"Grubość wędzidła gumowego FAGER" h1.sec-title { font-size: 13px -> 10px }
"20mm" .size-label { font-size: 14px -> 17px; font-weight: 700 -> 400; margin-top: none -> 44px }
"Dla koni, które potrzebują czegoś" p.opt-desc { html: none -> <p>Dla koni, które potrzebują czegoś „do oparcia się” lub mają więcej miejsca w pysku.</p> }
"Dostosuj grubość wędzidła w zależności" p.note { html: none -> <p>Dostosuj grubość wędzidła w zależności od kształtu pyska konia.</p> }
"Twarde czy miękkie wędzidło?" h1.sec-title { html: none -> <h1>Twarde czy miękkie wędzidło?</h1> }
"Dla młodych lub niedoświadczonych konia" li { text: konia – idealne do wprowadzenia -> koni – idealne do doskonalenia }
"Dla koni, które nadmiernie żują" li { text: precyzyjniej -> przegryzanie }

===============

=== WHAT IS EXPECTED ===
Copy out the records above without altering anything.

=== REPLY TO THE EXERCISE ===
"Grubość wędzidła gumowego FAGER" h1.sec-title { font-size: 13px -> 10px }
"20mm" .size-label { font-size: 14px -> 17px; font-weight: 700 -> 400; margin-top: none -> 44px }
"Dla koni, które potrzebują czegoś" p.opt-desc { html: none -> <p>Dla koni, które potrzebują czegoś „do oparcia się” lub mają więcej miejsca w pysku.</p> }
"Dostosuj grubość wędzidła w zależności" p.note { html: none -> <p>Dostosuj grubość wędzidła w zależności od kształtu pyska konia.</p> }
"Twarde czy miękkie wędzidło?" h1.sec-title { html: none -> <h1>Twarde czy miękkie wędzidło?</h1> }
"Dla młodych lub niedoświadczonych konia" li { text: konia – idealne do wprowadzenia -> koni – idealne do doskonalenia }
"Dla koni, które nadmiernie żują" li { text: precyzyjniej -> przegryzanie }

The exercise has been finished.